Body-worn cameras are now grabbing a lot of attention in the news, forcing many police agencies to make knee-jerk decisions on a solution. And while wearable cameras are an important part of the evidence story, they are not the only piece of the security equation. Police agencies also need to store and manage video from surveillance cameras, crime scene footage, digital evidence, interview rooms, mobile devices, unmanned aerial vehicles, and many other evidence inputs. Add in storage for license plate readers, GIS mapping, and in-car cameras, and the need for enterprise storage can be significant. And this does not take into account the addition of data coming from the explosion of the Internet of Things.

The need for data is not slowing down. Keeping this data locked into individual applications and appliances only slows innovation and increases costs. It is no longer acceptable to throw an appliance in a rack and call it a day.

The Public Safety Data Lake

Organizations are looking for an architecture that accommodates all of these new devices and the rapid growth of data so that they can finally realize the value that is currently locked in their closed systems. One emerging concept in the surveillance industry is the surveillance data lake.

As it applies to public safety, a surveillance data lake is made up of several key pools of data feeding in from different sources, such as in-car video, video cameras, body-worn cameras, and drones. From this pool of data, organizations can perform critical activities based on their needs, including analytics, evidence management, and anomaly detection.

This data needs to be secure, reliable and available to multiple user groups across key applications.

With an estimated 54 percent of their data going unanalyzed, federal organizations are missing many opportunities for applications and insights, including crowd counting, anomaly and incident detection, face matching, safety alerts, traffic monitoring, object recognition and suspicious behavior. Data is growing so fast that these organizations simply cannot find a way to scale, let alone analyze.

But while scale is clearly a challenge here, understanding what should serve as the foundation to the data lake architecture can be even trickier. Should users go on-premise or cloud? If on-premise, do they have distributed or centralized architectures? If they want to be in the cloud, how do they ensure easy access to the data? When they need to quickly access data for evidentiary support, will they need to dig through piles of storage to find it? How do they decide between private, public and hybrid versions of the cloud? What about a mixture of on-premise and cloud? Choosing a storage vendor alone, before even thinking of analytics, applications, etc., can be daunting and exhausting. And public safety organizations being in the public eye only heightens the pressure.
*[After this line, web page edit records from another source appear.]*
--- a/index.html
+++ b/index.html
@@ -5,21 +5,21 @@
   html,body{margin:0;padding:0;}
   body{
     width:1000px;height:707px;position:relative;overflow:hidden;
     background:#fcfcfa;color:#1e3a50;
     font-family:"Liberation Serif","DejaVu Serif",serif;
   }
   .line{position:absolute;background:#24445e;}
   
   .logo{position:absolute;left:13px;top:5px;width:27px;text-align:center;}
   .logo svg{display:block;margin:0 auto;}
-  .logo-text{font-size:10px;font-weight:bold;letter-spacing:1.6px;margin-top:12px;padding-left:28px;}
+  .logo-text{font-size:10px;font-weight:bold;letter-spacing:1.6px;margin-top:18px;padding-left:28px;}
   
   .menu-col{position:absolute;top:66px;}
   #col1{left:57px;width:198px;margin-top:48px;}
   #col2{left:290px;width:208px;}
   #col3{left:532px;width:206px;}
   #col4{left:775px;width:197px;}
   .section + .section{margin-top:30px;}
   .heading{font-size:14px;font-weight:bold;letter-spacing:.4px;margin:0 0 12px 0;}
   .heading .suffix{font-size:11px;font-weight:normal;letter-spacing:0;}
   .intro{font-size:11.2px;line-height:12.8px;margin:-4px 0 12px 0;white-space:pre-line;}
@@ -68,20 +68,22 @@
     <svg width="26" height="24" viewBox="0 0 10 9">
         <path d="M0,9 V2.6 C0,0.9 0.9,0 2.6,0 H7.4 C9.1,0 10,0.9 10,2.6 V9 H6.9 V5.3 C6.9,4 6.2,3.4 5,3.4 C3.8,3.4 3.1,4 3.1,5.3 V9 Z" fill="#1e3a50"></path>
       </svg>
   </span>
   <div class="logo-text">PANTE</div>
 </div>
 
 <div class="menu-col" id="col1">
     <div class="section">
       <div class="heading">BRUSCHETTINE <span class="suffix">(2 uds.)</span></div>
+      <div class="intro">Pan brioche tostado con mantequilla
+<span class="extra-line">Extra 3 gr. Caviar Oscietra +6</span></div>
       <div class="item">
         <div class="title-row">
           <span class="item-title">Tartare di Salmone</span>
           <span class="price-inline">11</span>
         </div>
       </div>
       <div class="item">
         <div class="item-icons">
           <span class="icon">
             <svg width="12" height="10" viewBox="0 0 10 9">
Forward-thinking public safety departments build a data platform that can collect, store and manage this data.

A data lake infrastructure provides a more cost effective storage environment with the ability to seamlessly integrate new types of devices while gaining more control over the data.
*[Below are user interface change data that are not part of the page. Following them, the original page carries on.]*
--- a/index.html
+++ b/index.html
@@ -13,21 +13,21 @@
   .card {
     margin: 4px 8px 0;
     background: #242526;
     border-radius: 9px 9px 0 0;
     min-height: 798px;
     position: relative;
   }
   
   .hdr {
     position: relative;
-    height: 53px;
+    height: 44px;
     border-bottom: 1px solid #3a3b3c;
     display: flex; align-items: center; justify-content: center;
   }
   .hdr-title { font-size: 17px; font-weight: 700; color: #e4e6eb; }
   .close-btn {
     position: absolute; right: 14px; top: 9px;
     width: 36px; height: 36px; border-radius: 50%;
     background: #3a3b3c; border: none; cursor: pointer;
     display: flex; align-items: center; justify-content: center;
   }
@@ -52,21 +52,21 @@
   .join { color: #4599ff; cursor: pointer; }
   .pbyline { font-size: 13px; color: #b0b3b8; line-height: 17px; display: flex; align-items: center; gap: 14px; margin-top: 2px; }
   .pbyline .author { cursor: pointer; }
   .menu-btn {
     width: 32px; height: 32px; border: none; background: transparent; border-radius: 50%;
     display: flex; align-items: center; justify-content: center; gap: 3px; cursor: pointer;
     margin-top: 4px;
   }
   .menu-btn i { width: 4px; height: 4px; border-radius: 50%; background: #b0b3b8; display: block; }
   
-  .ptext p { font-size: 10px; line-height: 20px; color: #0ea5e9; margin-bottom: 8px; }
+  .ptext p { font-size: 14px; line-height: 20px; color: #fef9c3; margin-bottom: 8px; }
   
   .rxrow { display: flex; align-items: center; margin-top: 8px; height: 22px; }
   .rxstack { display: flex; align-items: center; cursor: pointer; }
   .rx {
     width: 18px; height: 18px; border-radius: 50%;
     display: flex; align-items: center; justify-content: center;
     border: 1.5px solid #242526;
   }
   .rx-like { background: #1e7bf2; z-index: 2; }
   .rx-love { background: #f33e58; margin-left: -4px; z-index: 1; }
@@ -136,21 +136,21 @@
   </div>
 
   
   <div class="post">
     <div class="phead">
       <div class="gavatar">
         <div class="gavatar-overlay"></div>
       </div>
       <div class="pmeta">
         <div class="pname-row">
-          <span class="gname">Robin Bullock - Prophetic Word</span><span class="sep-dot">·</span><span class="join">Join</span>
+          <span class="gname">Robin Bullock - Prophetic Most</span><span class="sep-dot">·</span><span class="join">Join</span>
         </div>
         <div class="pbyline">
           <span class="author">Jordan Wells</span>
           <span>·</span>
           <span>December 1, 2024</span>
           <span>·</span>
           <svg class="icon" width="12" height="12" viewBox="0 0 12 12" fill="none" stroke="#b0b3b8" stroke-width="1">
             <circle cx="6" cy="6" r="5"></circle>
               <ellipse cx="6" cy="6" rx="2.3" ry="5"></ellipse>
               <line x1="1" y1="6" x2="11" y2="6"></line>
Finding a storage vendor that offers this type of open platform is critical to moving toward this enterprise model, which will prove more cost-effective, will be less complex to manage, and will allow for more innovation and the flexibility to add applications and gain value from surveillance data.

The Storage Layer

Storage is the foundation layer of the data lake architecture. The storage layer must support an open platform capable of managing disparate data sets from multiple devices while addressing the challenge of scale head-on. There are three major surveillance architectures out there today: distributed, centralized and cloud. Some companies have distributed-only environments. Some have only centralized environments. Some use both on-premise and cloud architectures for different purposes, while others go cloud-only. The following section explains the differences between these storage environments.

Distributed Architectures

Distributed architectures store video and surveillance data locally and then periodically transfer the digital data set to the central platform. An example of this might be a satellite police station that stores data in the office but, from time to time, transfers the data over to headquarters. Distributed architectures often integrate the data with applications and other systems, such as access control and intrusion detection, without engaging a central server. The resulting architecture reduces single points of failure and distributes processing requirements over many smaller sites.
Choosing the right storage vendor for distributed architectures can be made simple by answering the following questions: Is the vendor offering high bandwidth at a low cost per GB? Can the configurations be described as “plug and play,” that is, simple and straightforward to deploy? Does the vendor make virtualization easy for future growth?

Centralized Architectures

Scale is the primary consideration with centralized architectures. Centralized surveillance architectures – commonly used by police headquarters, schools, governments, airports and energy companies – host high device-count environments and are able to support large amounts of surveillance data. Storage must be made efficient in centralized architectures, and utilization rates must be high to prevent price creep. Since retention times and pixel/resolution quality are forever changing, migration time to apply these changes must be extremely low, if not non-existent.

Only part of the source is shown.